:: WHAT TO DO ::
The output must start at the line containing "text: 1389.51 ->" in the records below and stop at the last line, matching each line exactly and leaving out every picture.

Start of SOURCE DATA

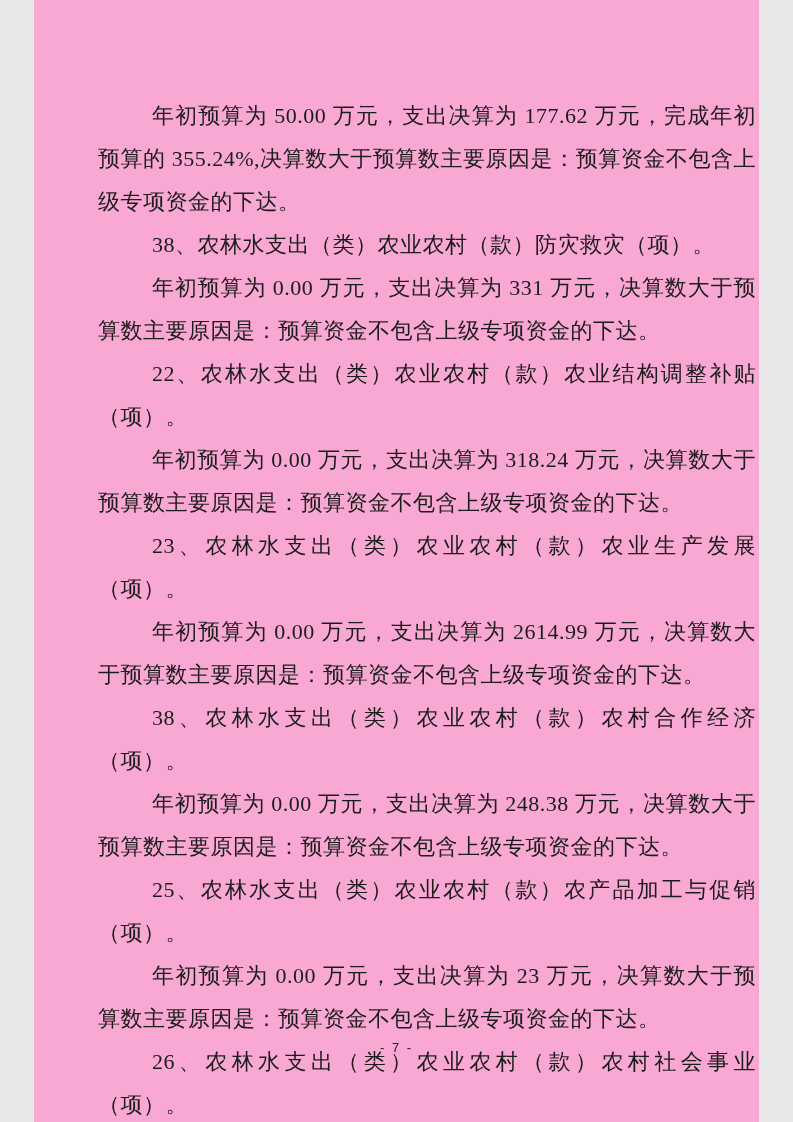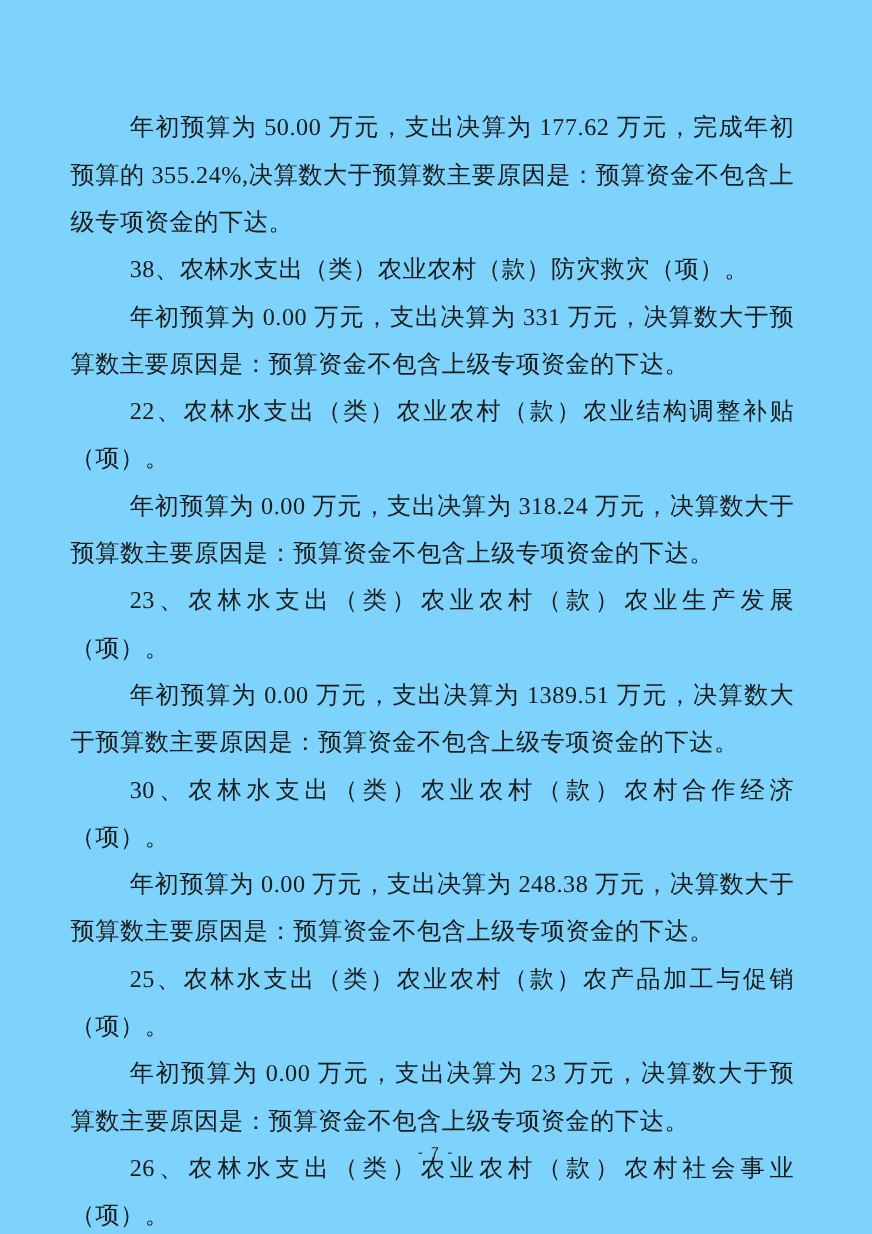"年初预算为 50.00 万元，支出决算为 177.62 万元，完成年初预算的" .page { background: #7dd3fc -> #f9a8d4; width: 793px -> 725px }
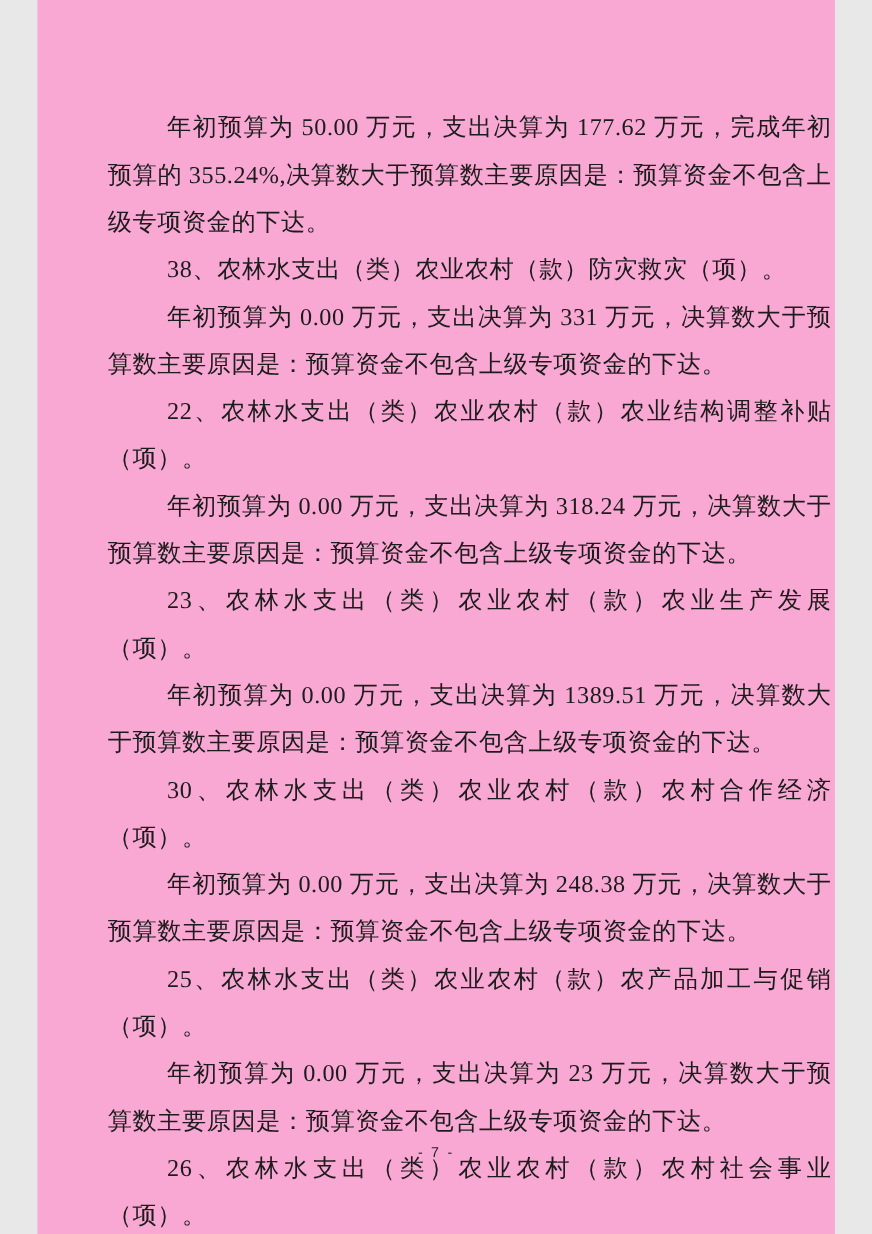"年初预算为 0.00 万元，支出决算为 1389.51" p.para { text: 1389.51 -> 2614.99 }
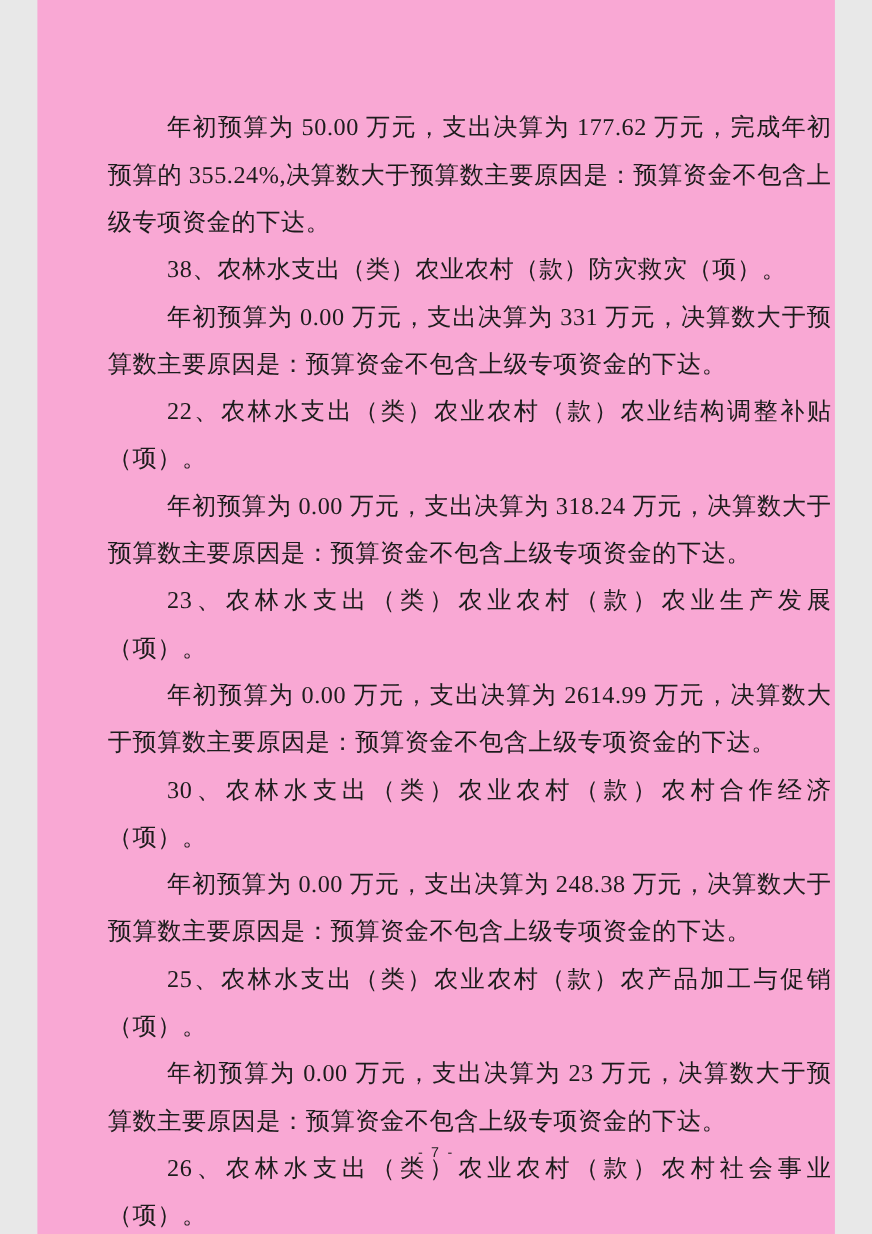"30、农林水支出（类）农业农村（款）农村合作经济（项）。" p.para { text: 30 -> 38 }
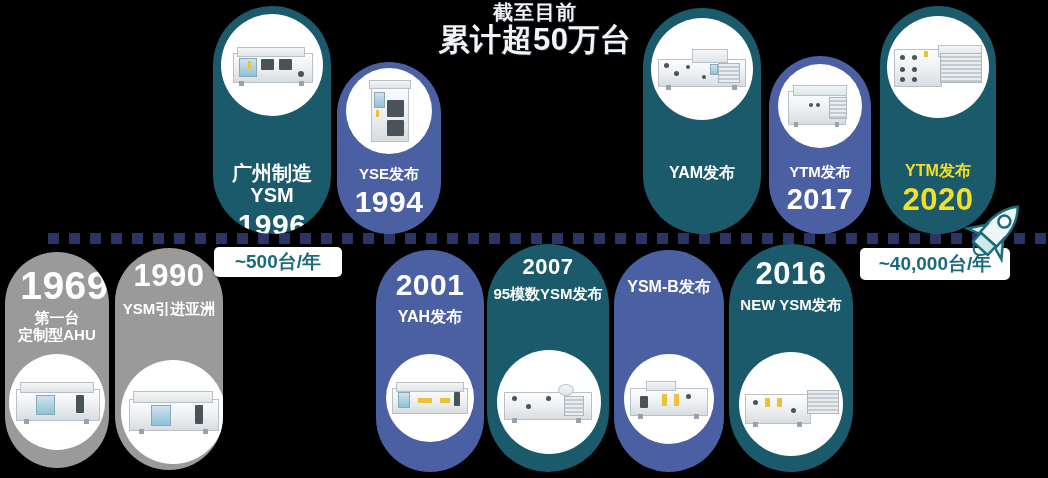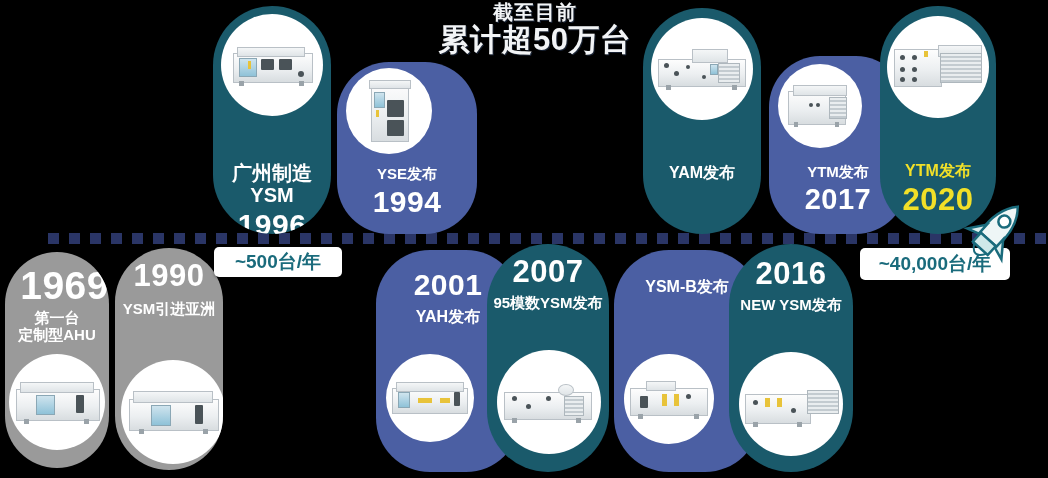"YSE发布" .blue { padding-left: 36px -> none }
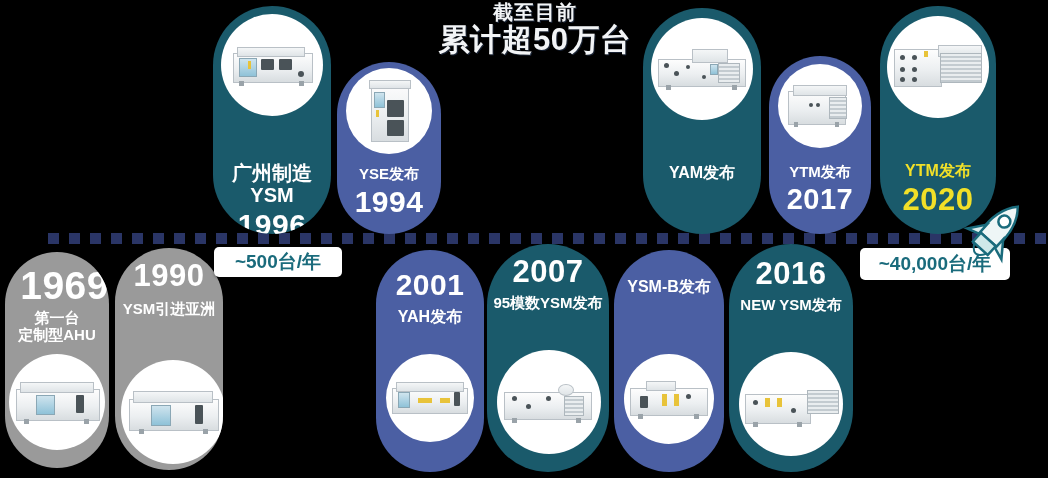"2007" div.year { font-size: 31px -> 22px }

End of SOURCE DATA

:: REPLY ::
"年初预算为 0.00 万元，支出决算为 1389.51" p.para { text: 1389.51 -> 2614.99 }
"30、农林水支出（类）农业农村（款）农村合作经济（项）。" p.para { text: 30 -> 38 }
"YSE发布" .blue { padding-left: 36px -> none }
"2007" div.year { font-size: 31px -> 22px }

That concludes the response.